Assigned task: Using the data below, print exactly the line with "align-items: flex-start ->", the line with "font-size: 13px ->", and every line between them, but none of the pictures.

The records:
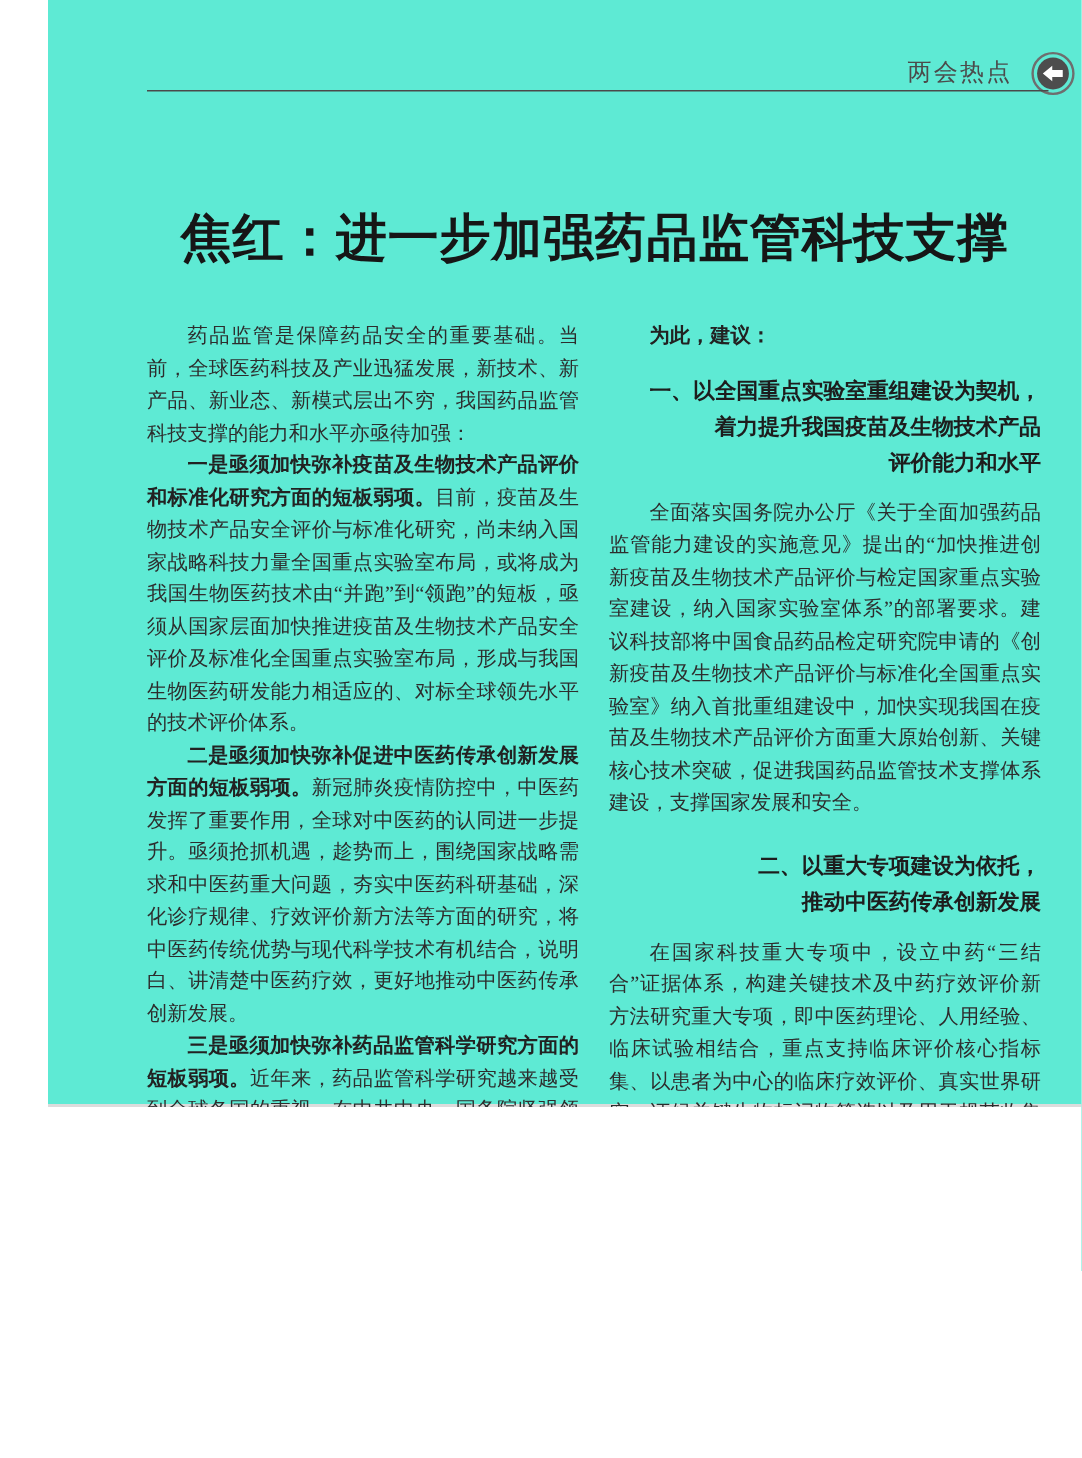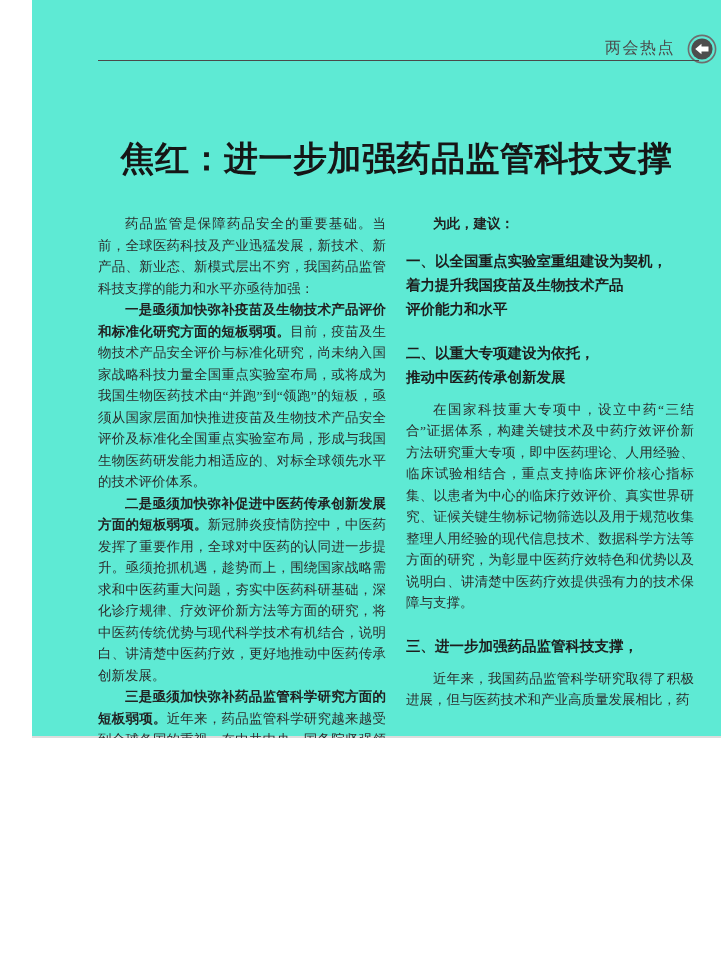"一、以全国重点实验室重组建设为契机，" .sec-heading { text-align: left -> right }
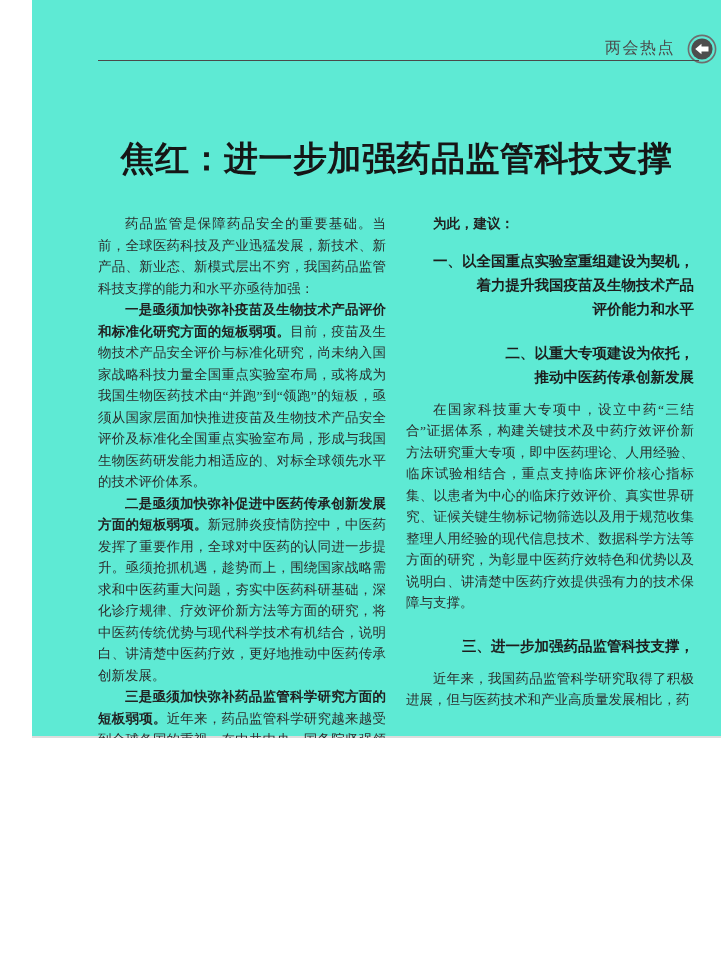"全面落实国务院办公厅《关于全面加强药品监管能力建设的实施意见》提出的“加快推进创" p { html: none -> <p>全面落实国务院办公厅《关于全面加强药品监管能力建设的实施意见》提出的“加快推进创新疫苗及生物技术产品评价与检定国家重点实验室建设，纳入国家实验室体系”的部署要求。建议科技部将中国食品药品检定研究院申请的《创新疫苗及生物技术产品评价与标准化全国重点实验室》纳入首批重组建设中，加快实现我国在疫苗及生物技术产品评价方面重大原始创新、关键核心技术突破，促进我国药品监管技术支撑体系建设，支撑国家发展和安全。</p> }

--

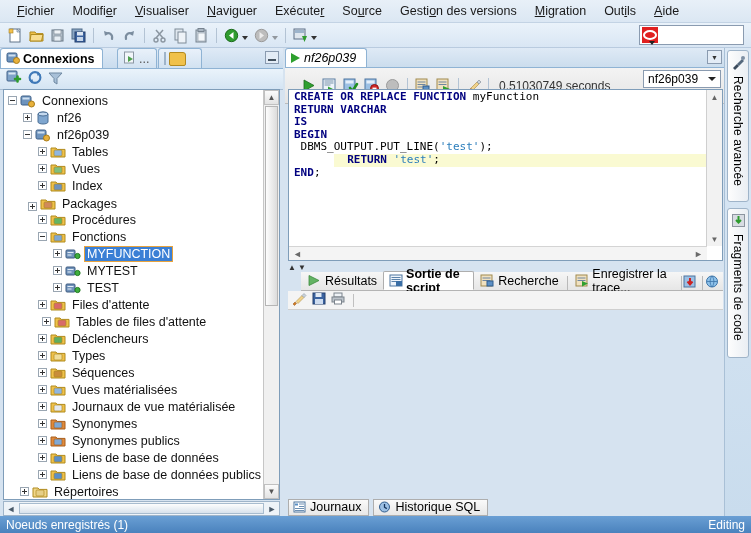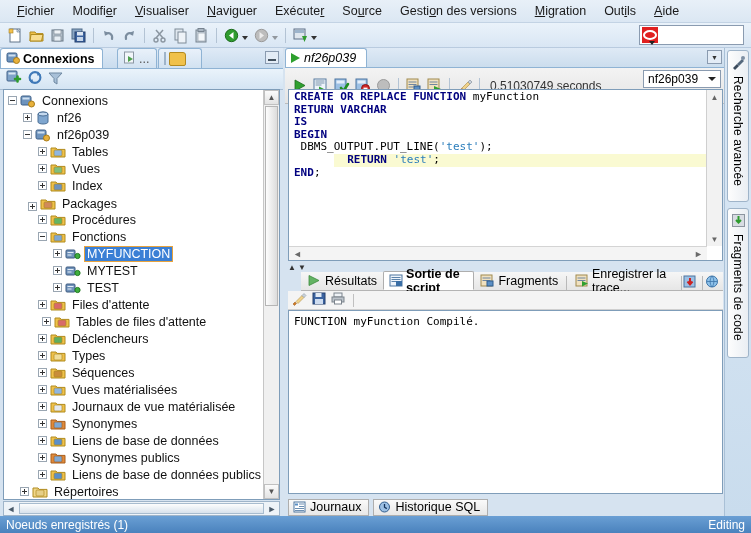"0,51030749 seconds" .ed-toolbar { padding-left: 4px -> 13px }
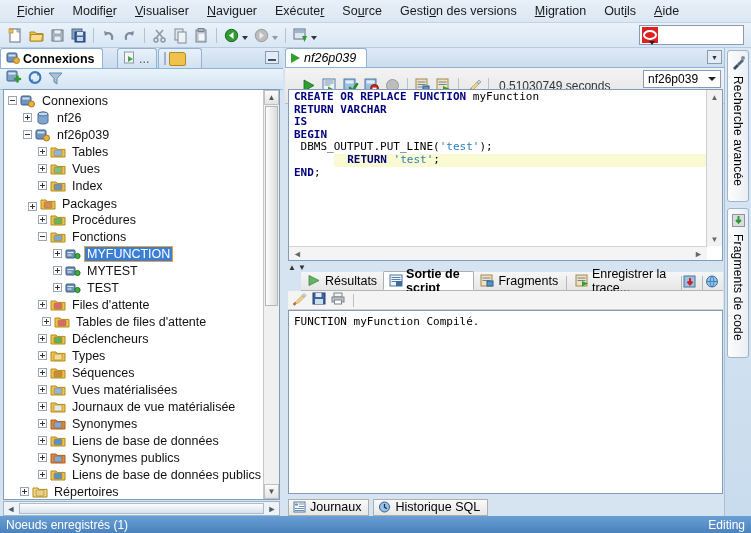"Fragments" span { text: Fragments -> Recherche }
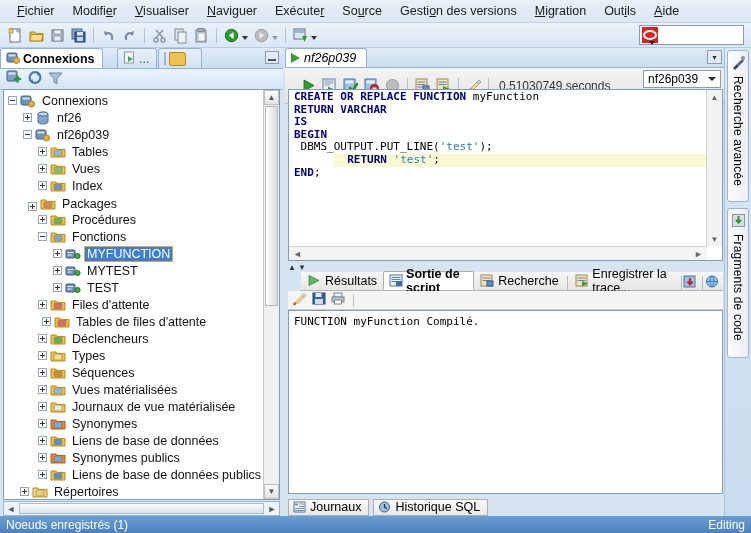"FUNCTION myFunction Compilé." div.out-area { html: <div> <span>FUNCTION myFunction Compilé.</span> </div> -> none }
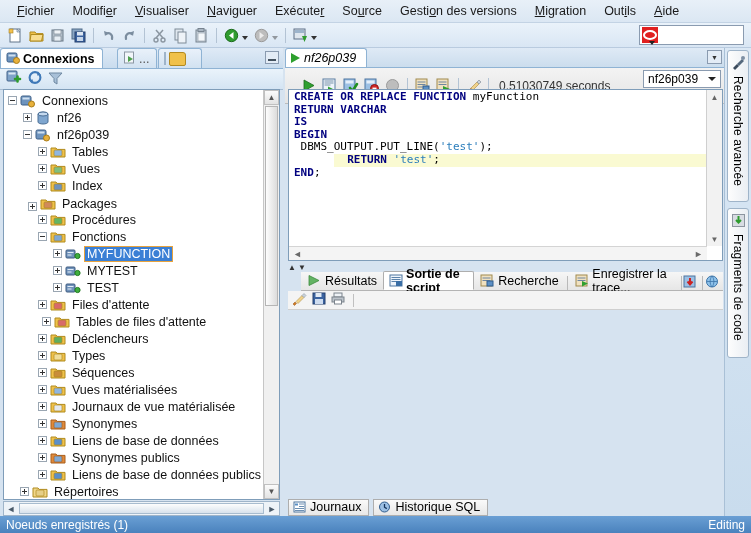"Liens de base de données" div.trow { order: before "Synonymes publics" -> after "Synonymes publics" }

--

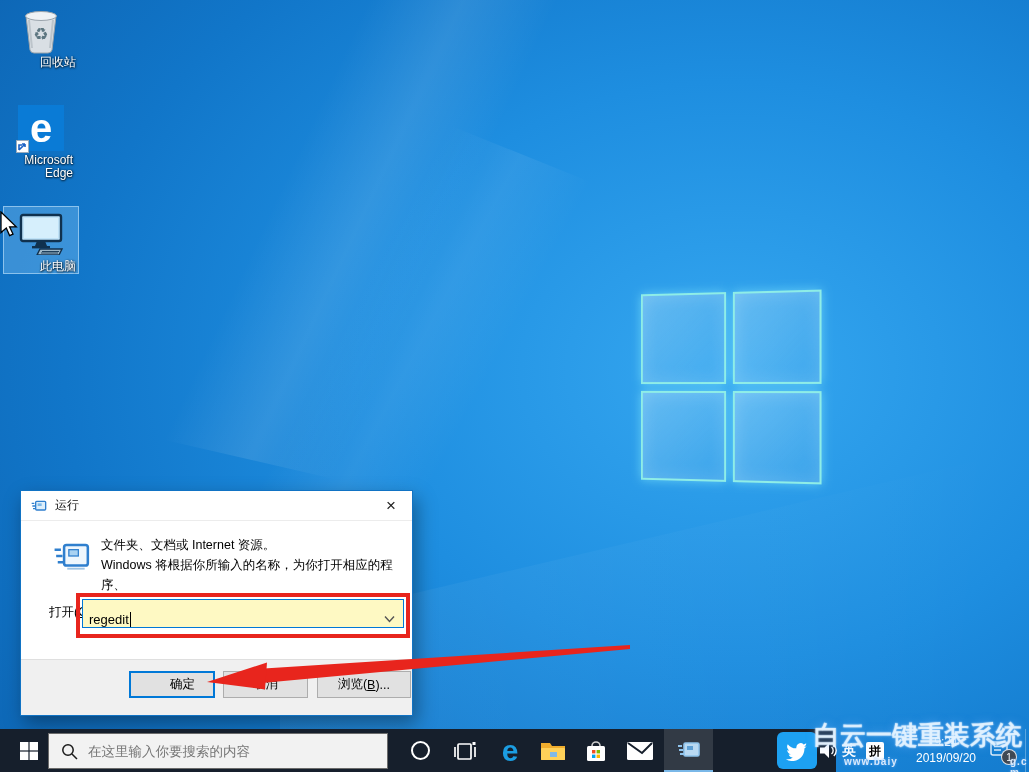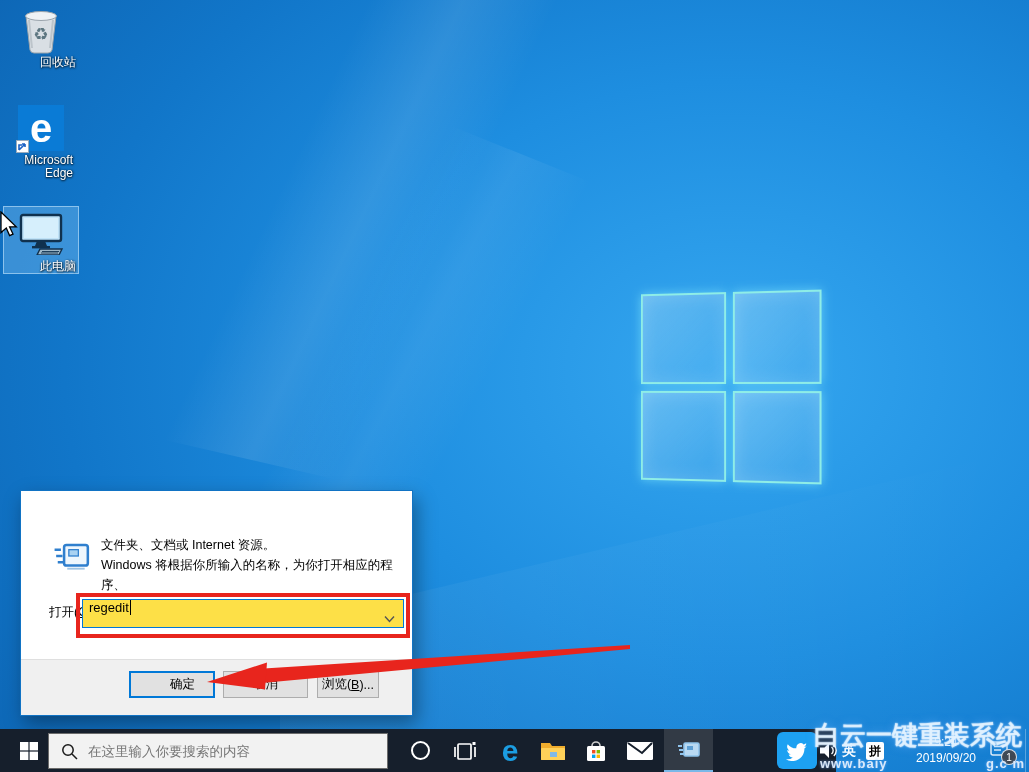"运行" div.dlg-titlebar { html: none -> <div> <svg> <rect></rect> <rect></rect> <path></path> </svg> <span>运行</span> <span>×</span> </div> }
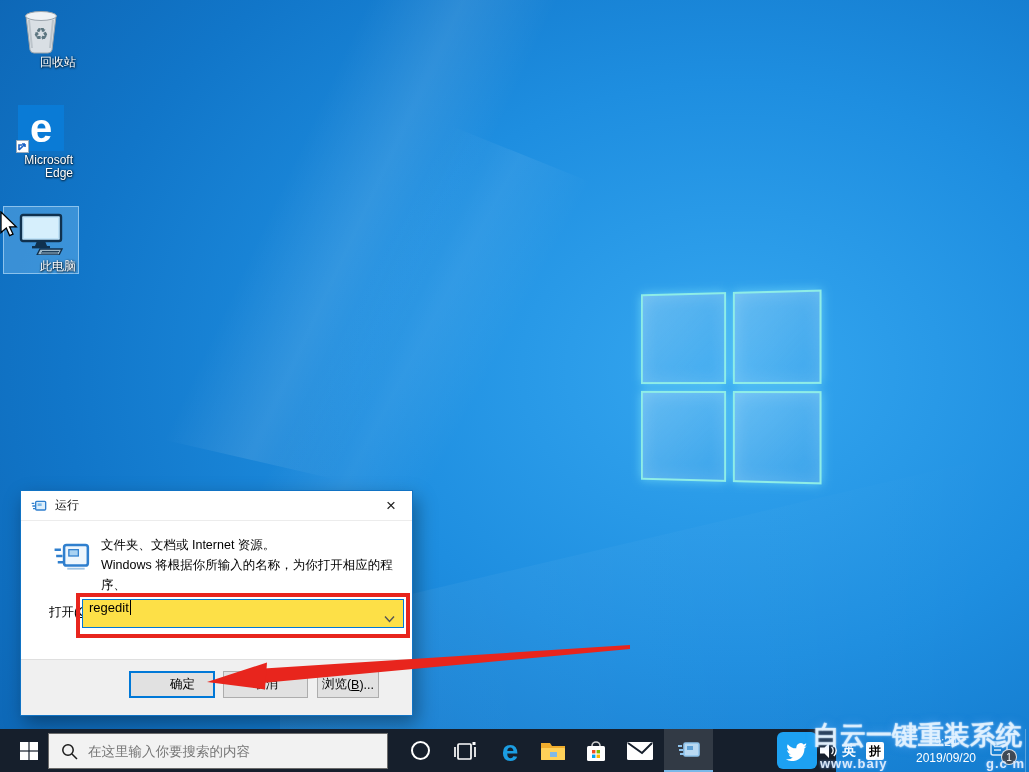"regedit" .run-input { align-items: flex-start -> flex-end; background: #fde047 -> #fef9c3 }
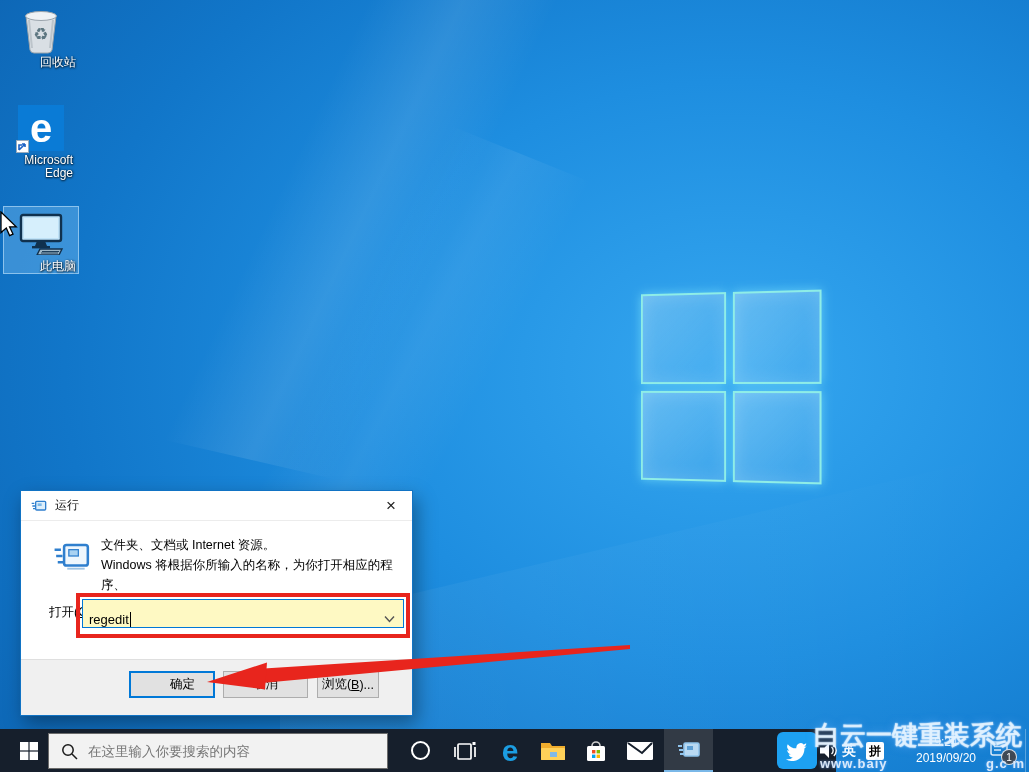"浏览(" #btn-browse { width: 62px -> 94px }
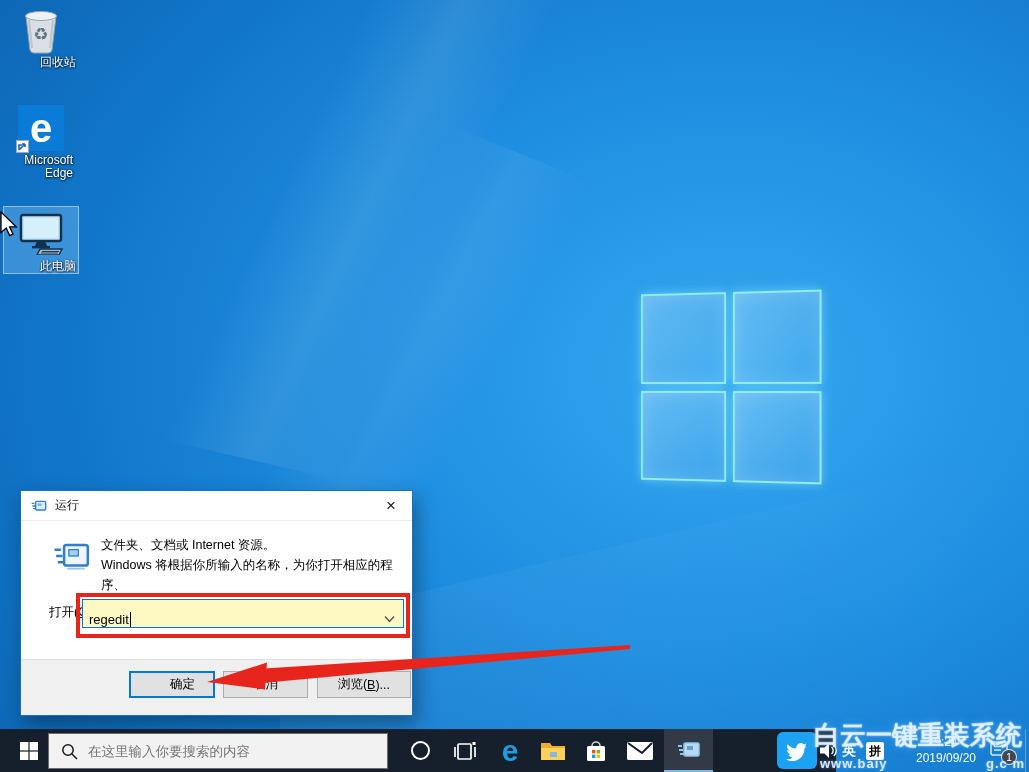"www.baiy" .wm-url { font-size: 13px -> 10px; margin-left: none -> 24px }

Worked solution:
"regedit" .run-input { align-items: flex-start -> flex-end; background: #fde047 -> #fef9c3 }
"浏览(" #btn-browse { width: 62px -> 94px }
"www.baiy" .wm-url { font-size: 13px -> 10px; margin-left: none -> 24px }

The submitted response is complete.